# Mira Mar Air Show. San Diego CA.



## EIngerson (Oct 4, 2016)

It was the weekend before last. I took Friday off from work and went out there and got fried because I didn't bring my super cool straw photo shootin' hat. Still had a blast!!!! So here's what I got.

1



Air show.-23 by Eric Ingerson, on Flickr


2



Air show.-26 by Eric Ingerson, on Flickr


3



Air show.-27 by Eric Ingerson, on Flickr


4



Blue Angels-4 by Eric Ingerson, on Flickr


5



Blue Angels-1 by Eric Ingerson, on Flickr


----------



## tirediron (Oct 4, 2016)

Nice!


----------



## PropilotBW (Oct 4, 2016)

Looks like a good show.  Nice shots


----------



## Gary A. (Oct 4, 2016)

Good stuff.  I was walking around the strip at Miramar a few years ago. What an interesting place.


----------



## jl1975 (Oct 4, 2016)

Well done.  I quite like numbers 1 and 5.  Thanks for sharing


----------



## zombiesniper (Oct 4, 2016)

Great set.


----------



## EIngerson (Oct 4, 2016)

Thanks all. I really regret not having my hat. LOL


----------



## EIngerson (Oct 4, 2016)

The shot I wanted the most and I couldn't get the position on it. Back lit with the sun and low. This is the best I could pull out of it. .........Booo.

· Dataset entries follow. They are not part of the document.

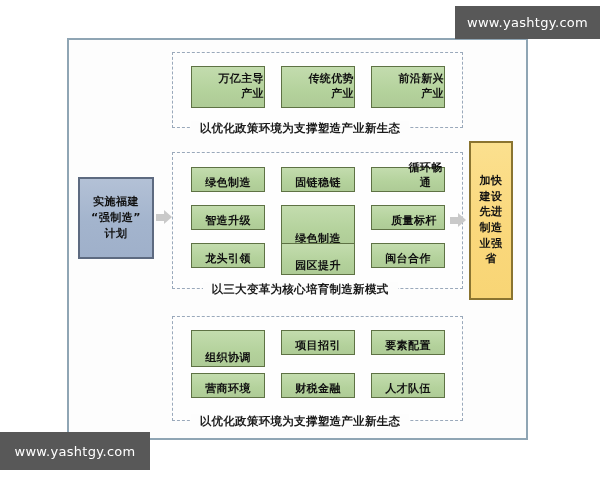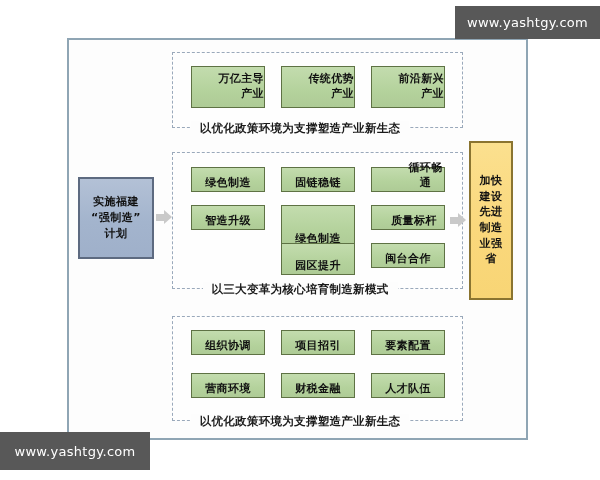--- a/index.html
+++ b/index.html
@@ -73,21 +73,21 @@
   .m12{left:281px;top:167px;width:74px;height:25px;}
   .m13{left:371px;top:167px;width:74px;height:25px;padding-left:35px;}
   .m21{left:191px;top:205px;width:74px;height:25px;}
   .m22{left:281px;top:205px;width:74px;height:43px;}
   .m23{left:371px;top:205px;width:74px;height:25px;padding-left:12px;}
   .m31{left:191px;top:243px;width:74px;height:25px;}
   .m32{left:281px;top:243px;width:74px;height:32px;}
   .m33{left:371px;top:243px;width:74px;height:25px;}
 
   
-  .b11{left:191px;top:330px;width:74px;height:25px;}
+  .b11{left:191px;top:330px;width:74px;height:37px;}
   .b12{left:281px;top:330px;width:74px;height:25px;}
   .b13{left:371px;top:330px;width:74px;height:25px;}
   .b21{left:191px;top:373px;width:74px;height:25px;}
   .b22{left:281px;top:373px;width:74px;height:25px;}
   .b23{left:371px;top:373px;width:74px;height:25px;}
 
   
   .goal-box{
     position:absolute;left:469px;top:141px;width:44px;height:159px;
     background:linear-gradient(180deg,#fbe08f 0%,#fad87c 55%,#f8d575 100%);
@@ -158,20 +158,21 @@
   </div>
 
   <div class="group group-mid"></div>
 
   <div class="cell m11">绿色制造</div>
   <div class="cell m12">固链稳链</div>
   <div class="cell m13">循环畅通</div>
   <div class="cell m21">智造升级</div>
   <div class="cell m22">绿色制造</div>
   <div class="cell m23">质量标杆</div>
+  <div class="cell m31">龙头引领</div>
   <div class="cell m32">园区提升</div>
   <div class="cell m33">闽台合作</div>
 
   <div class="group-caption cap-mid">
     <b>以三大变革为核心培育制造新模式</b>
   </div>
 
   <div class="group group-bot"></div>
 
   <div class="cell b11">组织协调</div>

BA cross-1-2 by Eric Ingerson, on Flickr


----------



## weepete (Oct 5, 2016)

Nice shots, now I have the Top Gun theme tune playng in my head!


----------



## baturn (Oct 5, 2016)

Great set! #4 for me.


----------



## Desi (Oct 5, 2016)

Nice shots!!


----------



## AndyG (Oct 11, 2016)

Very nice!


----------